Friday, June 12, 2026

Puppets in Music Videos: How Custom Characters Steal the Show

Some of the most iconic music videos of the past two decades share a secret weapon: a custom puppet. When an artist wants something surreal, unforgettable, or strangely human on screen, a handcrafted character delivers it in a way nothing digital can — performed live on set, in camera, reacting to the artist in real time.

Custom marionettes of Missy Elliott and dancers built for the WTF Where They From music video
The custom marionettes from Missy Elliott's "WTF (Where They From)."

When the puppet becomes the icon

The defining example is Missy Elliott's "WTF (Where They From)," which featured custom marionettes of Missy and Pharrell built by New York's Furry Puppet Studio. The puppets didn't just appear in the video — they became its signature image. Rolling Stone ranked it among the best music videos of 2015, and the marionettes went on to perform live on The Voice. That's the power of a custom-built character: it starts as a prop and ends up as part of the artist's visual legacy.

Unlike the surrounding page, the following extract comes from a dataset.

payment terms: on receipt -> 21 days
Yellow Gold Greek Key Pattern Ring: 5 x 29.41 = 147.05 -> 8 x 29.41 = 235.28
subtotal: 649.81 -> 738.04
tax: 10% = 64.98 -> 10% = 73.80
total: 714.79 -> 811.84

The craft behind the character

Work at this level starts with the song. Puppet designers study the track and the director's treatment, then design a character with the right personality — sketching concepts, sculpting likenesses, patterning skins, and rigging the strings, rods, and mechanisms that let the character emote on camera. For a marionette that has to dance like Missy Elliott, every joint and counterweight is a creative decision.


Sculpted custom marionette heads in progress at a New York puppet studio
Marionette heads in progress at the studio — likeness work is its own art form.

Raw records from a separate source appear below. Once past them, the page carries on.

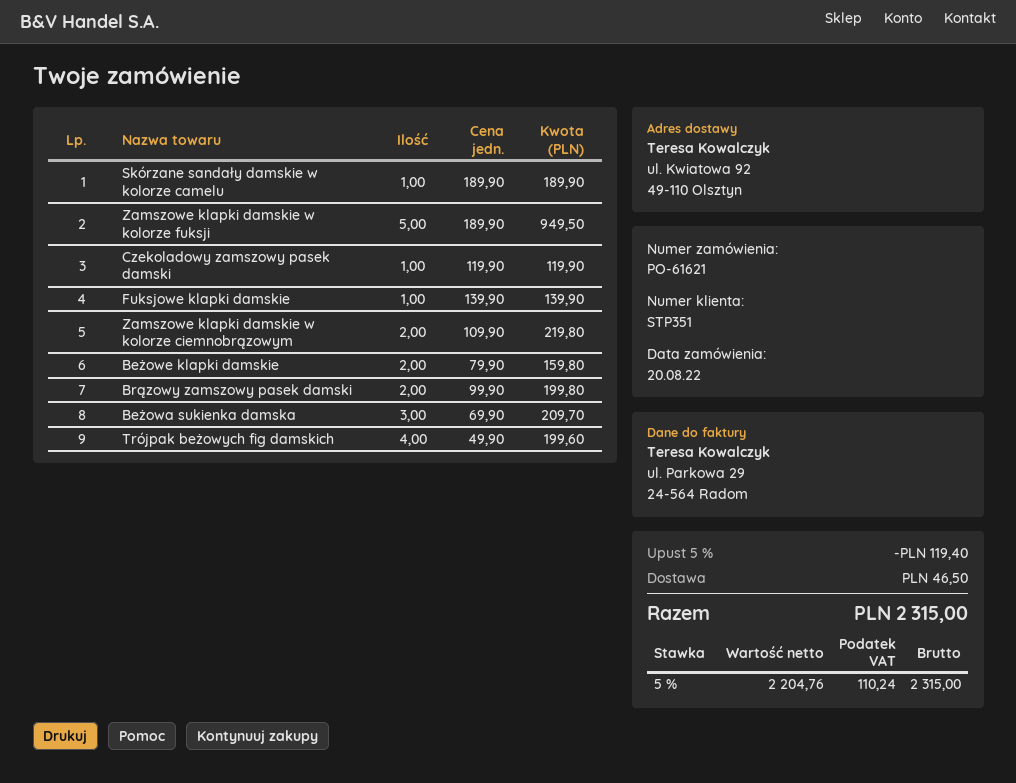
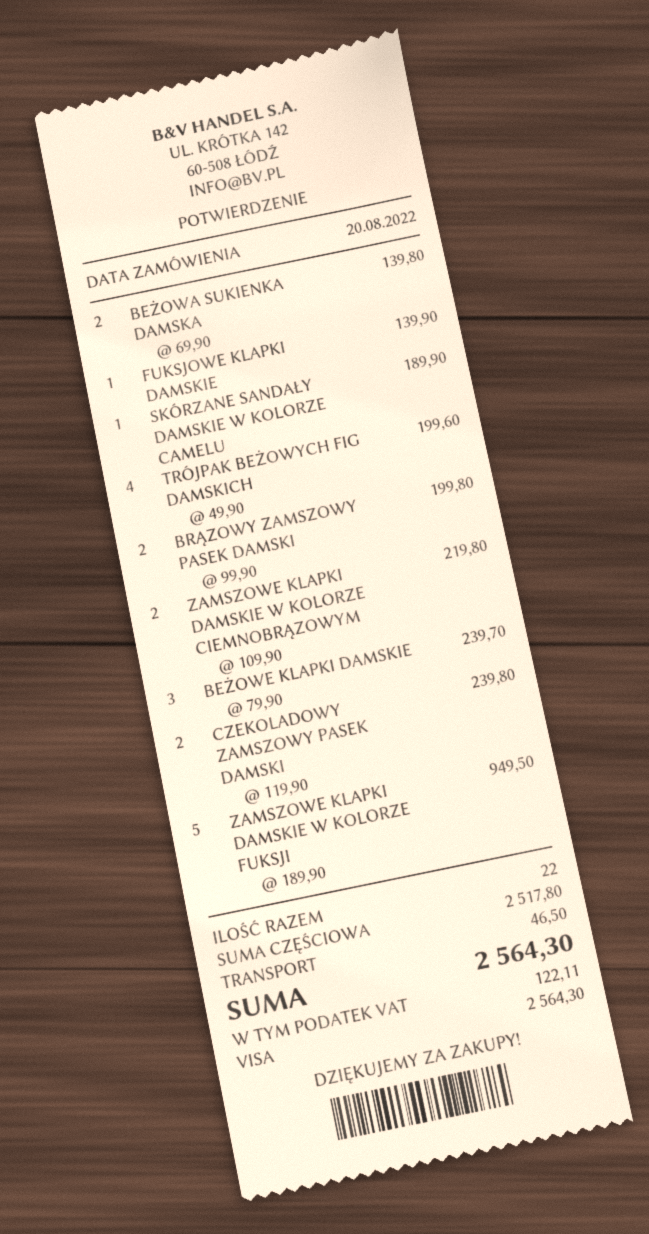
Czekoladowy zamszowy pasek damski: 1 x 119.90 = 119.90 -> 2 x 119.90 = 239.80
Beżowe klapki damskie: 2 x 79.90 = 159.80 -> 3 x 79.90 = 239.70
Beżowa sukienka damska: 3 x 69.90 = 209.70 -> 2 x 69.90 = 139.80
discount: 5% = 119.40 -> none
tax: 110.24 -> 122.11
total: 2315.00 -> 2564.30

The same studio's range runs from string puppets to full wearable creatures, like the lovable monster who carried American Authors' "Best Day of My Life" video — a character so central to the song's identity that it's hard to hear the chorus without picturing it. And longtime readers of this blog will remember the melancholy blue yeti that road-tripped with Jon Hamm in a Herman Dune video we covered back in 2011.

Furry monster character sitting on a bench with an American Authors band member during a music video shoot
The monster from American Authors' "Best Day of My Life," between takes.

For artists and directors, the takeaway is simple: when a song needs a co-star audiences will never forget, the most charismatic performer you can cast might be one built by hand.